Implementation details

CategoricalArray is made of the two fields:

  • refs: an integer array that stores the position of the category level in the levels field of CategoricalPool for each CategoricalArray element; 0 denotes a missing value (for CategoricalArray{Union{T, Missing}} only).
  • pool: the CategoricalPool object that maintains the levels of the array.

The CategoricalPool{V,R,C} type keeps track of the levels of type V and associates them with an integer reference code of type R (for internal use). It offers methods to add new levels, and efficiently get the integer index corresponding to a level and vice-versa. Whether the values of CategoricalArray are ordered or not is defined by an ordered field of the pool.

Do note that CategoricalPool levels are semi-mutable: it is only allowed to add new levels, but never to remove or reorder existing ones. This ensures existing CategoricalValue objects remain valid and always point to the same level as when they were created. Therefore, CategoricalArrays create a new pool each time some of their levels are removed or reordered. This happens when calling levels!, but also when assigning a CategoricalValue via setindex!, push!, append!, copy! or copyto! (as new levels may be added to the front to preserve relative order of both source and destination levels). Doing so requires updating all reference codes to point to the new pool, and makes it impossible to compare existing ordered CategoricalValue objects with values from the array using < and >.

The type parameters of CategoricalArray{T, N, R <: Integer, V, C, U} are a bit complex:

  • T is the type of array elements without CategoricalValue wrappers; if T >: Missing, then the array supports missing values.
  • N is the number of array dimensions.
  • R is the reference type, the element type of the refs field; it allows optimizing memory usage depending on the number of levels (i.e. CategoricalArray with less than 256 levels can use R = UInt8).
  • V is the type of the levels, it is equal to T for arrays which do not support missing values; for arrays which support missing values, T = Union{V, Missing}
  • C is the type of categorical values, i.e. of the objects returned when indexing non-missing elements of CategoricalArray. It is always equal to CategoricalValue{V, R}, and only present for technical reasons (to break the recursive dependency between CategoricalArray and CategoricalValue).
  • U can be either Union{} for arrays which do not support missing values, or Missing for those which support them.

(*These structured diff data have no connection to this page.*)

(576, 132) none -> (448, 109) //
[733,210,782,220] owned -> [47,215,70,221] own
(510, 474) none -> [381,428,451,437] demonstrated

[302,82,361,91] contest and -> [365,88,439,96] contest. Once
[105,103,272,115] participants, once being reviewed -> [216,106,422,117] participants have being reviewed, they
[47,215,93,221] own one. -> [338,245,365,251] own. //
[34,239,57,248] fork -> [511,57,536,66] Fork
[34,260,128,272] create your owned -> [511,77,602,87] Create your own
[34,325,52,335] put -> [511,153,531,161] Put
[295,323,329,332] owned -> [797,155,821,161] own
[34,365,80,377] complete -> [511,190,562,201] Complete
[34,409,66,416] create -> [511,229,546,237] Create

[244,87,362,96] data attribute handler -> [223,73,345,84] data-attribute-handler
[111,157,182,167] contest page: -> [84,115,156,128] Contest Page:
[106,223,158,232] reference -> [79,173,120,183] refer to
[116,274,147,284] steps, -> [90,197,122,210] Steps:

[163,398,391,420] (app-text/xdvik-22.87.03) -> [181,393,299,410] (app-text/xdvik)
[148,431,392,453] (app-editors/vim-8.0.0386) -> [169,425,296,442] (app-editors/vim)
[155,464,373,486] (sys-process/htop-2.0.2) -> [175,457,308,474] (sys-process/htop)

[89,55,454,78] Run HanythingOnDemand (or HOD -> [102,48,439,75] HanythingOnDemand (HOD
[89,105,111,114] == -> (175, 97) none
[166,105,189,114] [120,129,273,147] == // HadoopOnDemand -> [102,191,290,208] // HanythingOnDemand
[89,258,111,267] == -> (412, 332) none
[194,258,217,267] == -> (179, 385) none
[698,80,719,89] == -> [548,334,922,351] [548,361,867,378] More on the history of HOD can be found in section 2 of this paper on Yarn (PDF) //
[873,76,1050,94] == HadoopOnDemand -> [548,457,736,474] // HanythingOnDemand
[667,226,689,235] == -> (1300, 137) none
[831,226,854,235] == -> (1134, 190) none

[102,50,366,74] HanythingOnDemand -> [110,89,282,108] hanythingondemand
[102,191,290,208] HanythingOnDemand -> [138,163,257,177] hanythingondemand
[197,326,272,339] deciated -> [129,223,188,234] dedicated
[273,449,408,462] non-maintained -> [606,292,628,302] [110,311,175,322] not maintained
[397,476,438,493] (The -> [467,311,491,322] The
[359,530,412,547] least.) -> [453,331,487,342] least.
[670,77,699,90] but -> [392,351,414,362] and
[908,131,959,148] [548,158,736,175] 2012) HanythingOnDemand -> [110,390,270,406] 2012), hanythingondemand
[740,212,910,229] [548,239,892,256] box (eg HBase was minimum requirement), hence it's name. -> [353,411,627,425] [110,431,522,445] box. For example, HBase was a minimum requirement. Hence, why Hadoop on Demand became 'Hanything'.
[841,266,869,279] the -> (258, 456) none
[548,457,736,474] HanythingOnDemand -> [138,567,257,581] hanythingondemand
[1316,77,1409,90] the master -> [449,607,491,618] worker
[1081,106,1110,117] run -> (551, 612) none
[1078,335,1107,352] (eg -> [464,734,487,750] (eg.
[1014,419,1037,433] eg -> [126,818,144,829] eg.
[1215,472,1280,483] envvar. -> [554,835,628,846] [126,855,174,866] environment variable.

Only T, N and R could be specified upon construction. The last three parameters are chosen automatically, but are needed for the definition of the type. In particular, U allows expressing that CategoricalArray{T, N} inherits from AbstractArray{Union{C, U}, N} (which is equivalent to AbstractArray{C, N} for arrays which do not support missing values, and to AbstractArray{Union{C, Missing}, N} for those which support them).

The CategoricalPool type is designed to limit the need to go over all elements of the vector, either for reading or for writing. This is why unused levels are not dropped automatically (this would force checking all elements on every modification or keeping a counts table), but only when droplevels! is called. levels is a (very fast) O(1) operation since it merely returns the (ordered) vector of levels without accessing the data at all.

Scalar operations between CategoricalValue objects or between a CategoricalValue and a CategoricalArray generally require checking whether pools are equal or whether one is a superset of the other. In order to make these operations efficient, CategoricalPool stores a pointer to the last encountered equal pool in the equalto field, and a pointer to the last encountered strict superset pool in subsetof field. The hash of the levels is computed the first time it is needed and stored in the hash field. These optimizations mean that when looping over values in an array, the cost of comparing pools only has to be paid once.